Using escape sequences for code points greater than 127 is fine in small doses but Python 2.4 and above support writing Unicode literals in any encoding as long as you declare the encoding being used by including a special comment as either the first or second line of the source file:

#!/usr/bin/env python
# -*- coding: latin-1 -*-
u = u'abcdé'
print ord(u[-1])

If you don’t include such a comment, the default encoding used will be ASCII. Versions of Python before 2.4 were Euro-centric and assumed Latin-1 as a default encoding for string literals; in Python 2.4, characters greater than 127 still work but result in a warning. For example, the following program has no encoding declaration:

#!/usr/bin/env python
u = u'abcdé'
print ord(u[-1])

When you run it with Python 2.4, it will output the following warning:

sys:1: DeprecationWarning: Non-ASCII character '\xe9' in file testas.py on line 2, but
 no encoding declared; see http://www.python.org/peps/pep-0263.html for details

and then the following output:

233

For real world use it is recommended that you use the UTF-8 encoding for your file but you must be sure that your text editor actually saves the file as UTF-8 otherwise the Python interpreter will try to parse UTF-8 characters but they will actually be stored as something else.

Note

Windows users who use the SciTE editor can specify the encoding of their file from the menu using the File->Encoding.

Note

If you are working with Unicode in detail you might also be interested in the unicodedata module which can be used to find out Unicode properties such as a character’s name, category, numeric value and the like.

Input and Output

We now know how to use Unicode in Python source code but input and output can also be different using Unicode.
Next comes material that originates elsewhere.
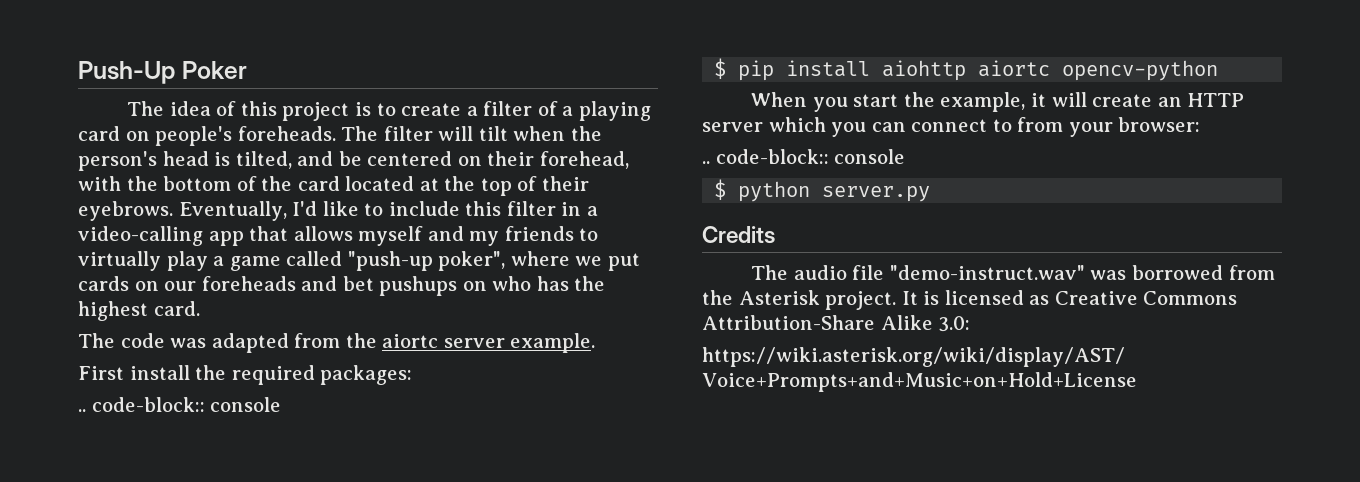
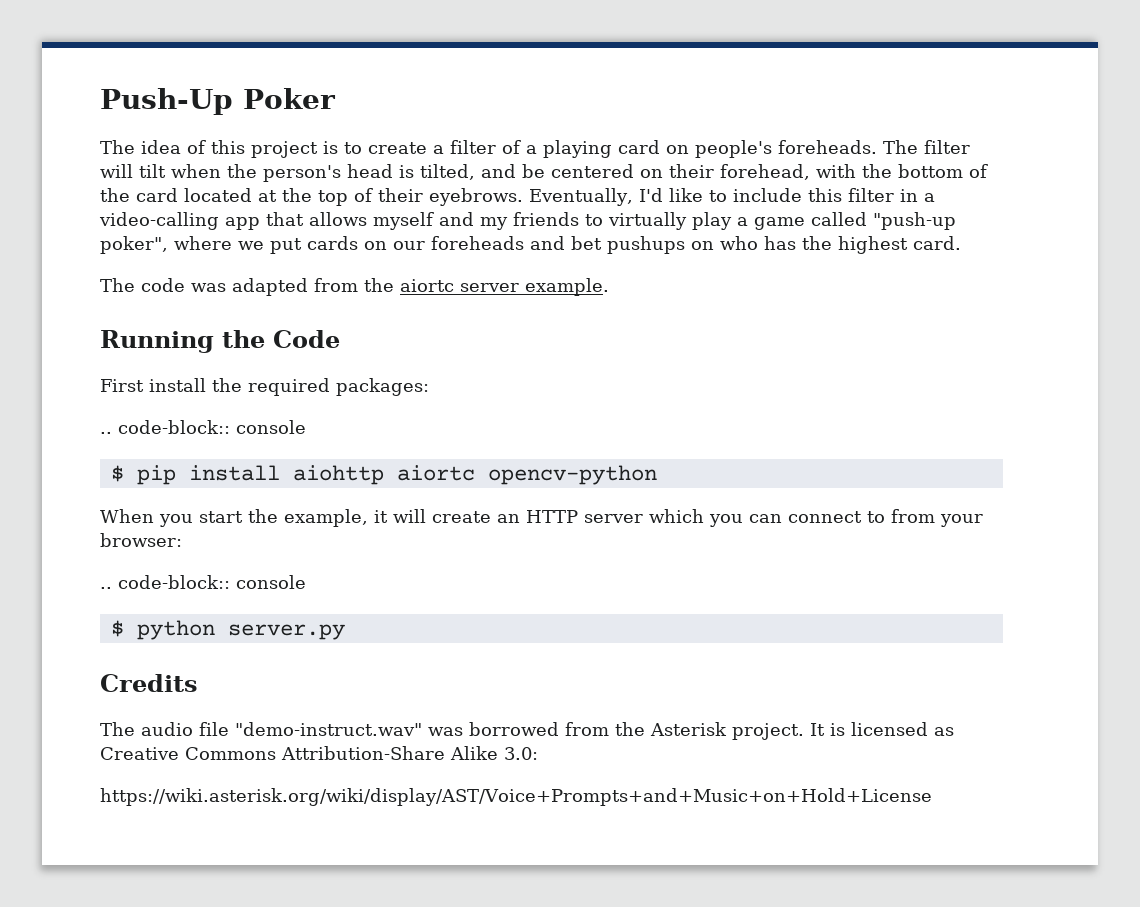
+ Running the Code

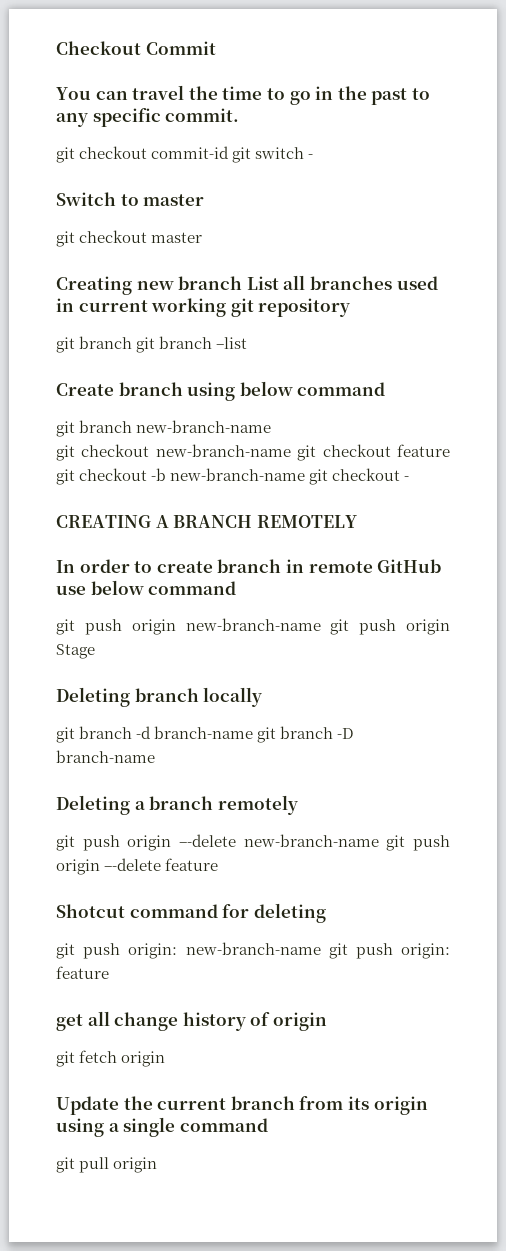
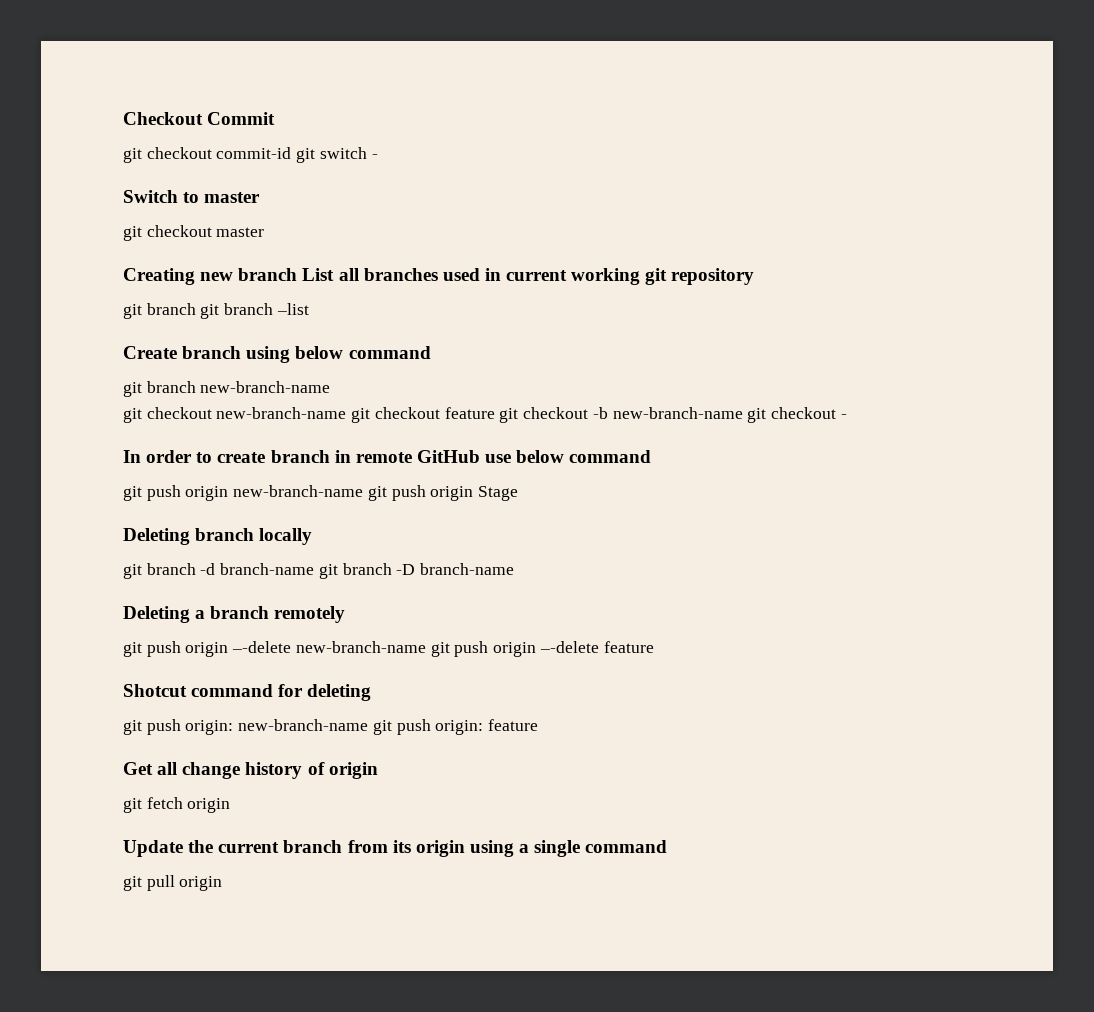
- You can travel the time to go in the past to any specific commit.
- CREATING A BRANCH REMOTELY
- get all change history of origin
+ Get all change history of origin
Of course, some libraries natively support Unicode and if these libraries return Unicode objects you will not have to do anything special to support them. XML parsers and SQL databases frequently support Unicode for example.

If you remember from the discussion earlier, Unicode data consists of code points. In order to send Unicode data via a socket or write it to a file you usually need to encode it to a series of bytes and then decode the data back to Unicode when reading it. You can of course perform the encoding manually reading a byte at the time but since encodings such as UTF-8 can have variable numbers of bytes per character it is usually much easier to use Python’s built-in support in the form of the codecs module.

The codecs module includes a version of the open() function that returns a file-like object that assumes the file’s contents are in a specified encoding and accepts Unicode parameters for methods such as .read() and .write().

The function’s parameters are open(filename, mode=’rb’, encoding=None, errors=’strict’, buffering=1). mode can be ‘r’, ‘w’, or ‘a’, just like the corresponding parameter to the regular built-in open() function. You can add a + character to update the file. buffering is similar to the standard function’s parameter. encoding is a string giving the encoding to use, if not specified or specified as None, a regular Python file object that accepts 8-bit strings is returned. Otherwise, a wrapper object is returned, and data written to or read from the wrapper object will be converted as needed. errors specifies the action for encoding errors and can be one of the usual values of 'strict', 'ignore', or 'replace' which we saw right at the begining of this document when we were encoding strings in Python source files.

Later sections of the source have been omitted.